Law Profs: How Progressives Can Take Back the Constitution
America’s slow-burning crisis of economic and political inequality poses a profound challenge to our constitutional system. Today, as in the 1930s, an immediate crisis—then the Depression, now the economic devastation wrought by a pandemic—has laid bare the depth of the challenge. Too much economic and political power is concentrated in too few hands. It’s still possible to change course, to disperse economic and political power more broadly among all the people and ensure that the United States remains a republic rather than an oligarchy. But whether our political system is capable of doing this will depend on the outcome of a massive, looming constitutional confrontation between the elected branches and a hostile Supreme Court.
Liberals and progressives in the elected branches of the federal government are setting out to do the necessary work, and have made a start. They hope to enact major redistributive reforms, providing more decent jobs, more social insurance, more political and economic clout for ordinary Americans, more taxing and breaking-up of concentrated wealth. But these important, overdue efforts are vulnerable to constitutional attack.

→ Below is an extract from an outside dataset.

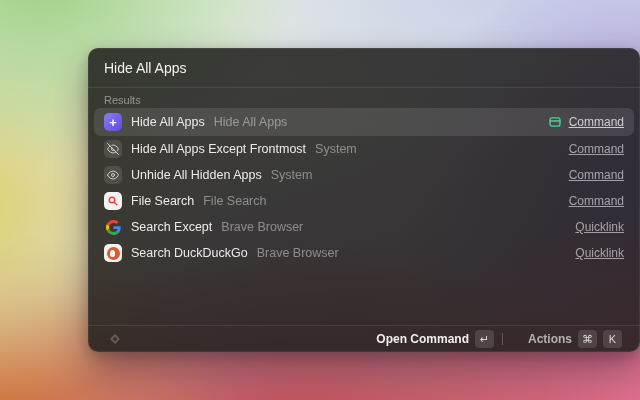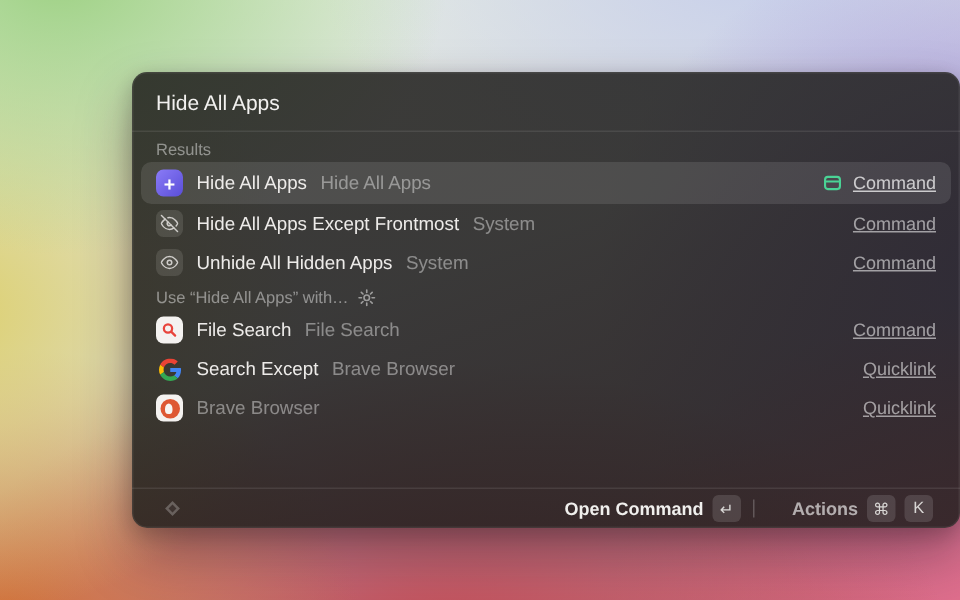"Use “Hide All Apps” with…" div.section-label { html: <div> <span>Use “Hide All Apps” with…</span> <span> <svg> <circle></circle> <path></path> </svg> </span> </div> -> none }
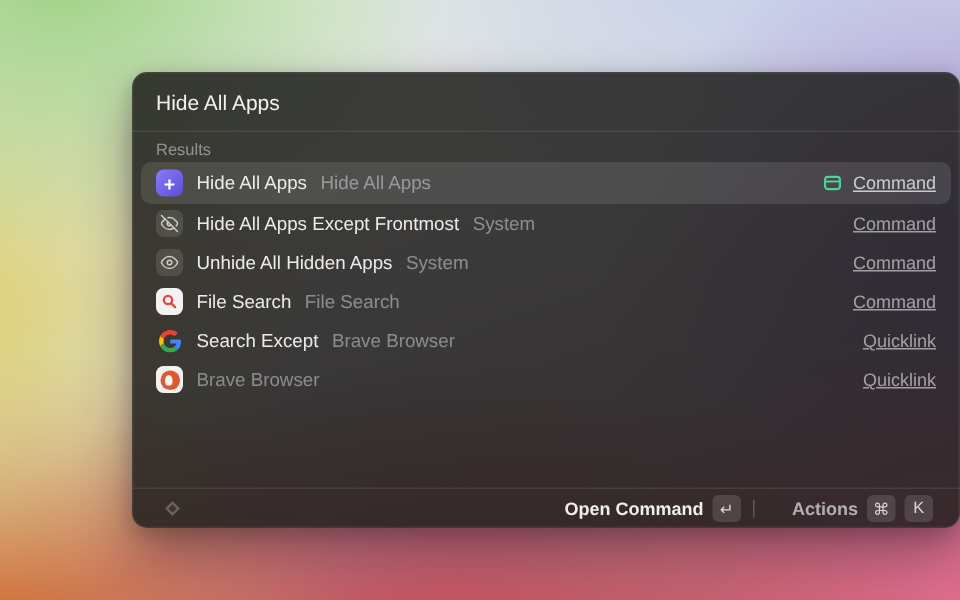"Search DuckDuckGo" span.row-title { html: none -> <span>Search DuckDuckGo</span> }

As in the 1930s, liberals and progressives confront a very conservative federal judiciary that is hostile to redistributive reforms. As in the 1930s, the judiciary was put in place by a political party with a weakening grip on political power but a fierce determination to maintain minority rule by translating much of its vision for our economy and society into constitutional law.
Conservatives know that the Constitution speaks to the distribution of wealth and economic power. Their forebears argued that the Constitution condemns redistribution. Today’s conservatives are reviving those arguments, and our right-wing Supreme Court is baking them into constitutional law. When today’s Court declares that the property rights of agribusiness nullify farmworkers’ right to organize, or that the federal government lacks the power to expand Medicaid across all states, or that campaign-finance rules violate the free-speech rights of the rich, the Court’s conservative majority is building a bulwark against progressive campaigns to address America’s extreme inequality.
This is hardly the first time courts have intervened to protect wealth from redistribution, business from regulation, and capital from organized labor. But liberals and progressives have forgotten how their forebears fought back. In the past, reform-minded presidents, lawmakers, and citizens argued: Oligarchy is not just an economic, social, or political problem; it is a constitutional problem.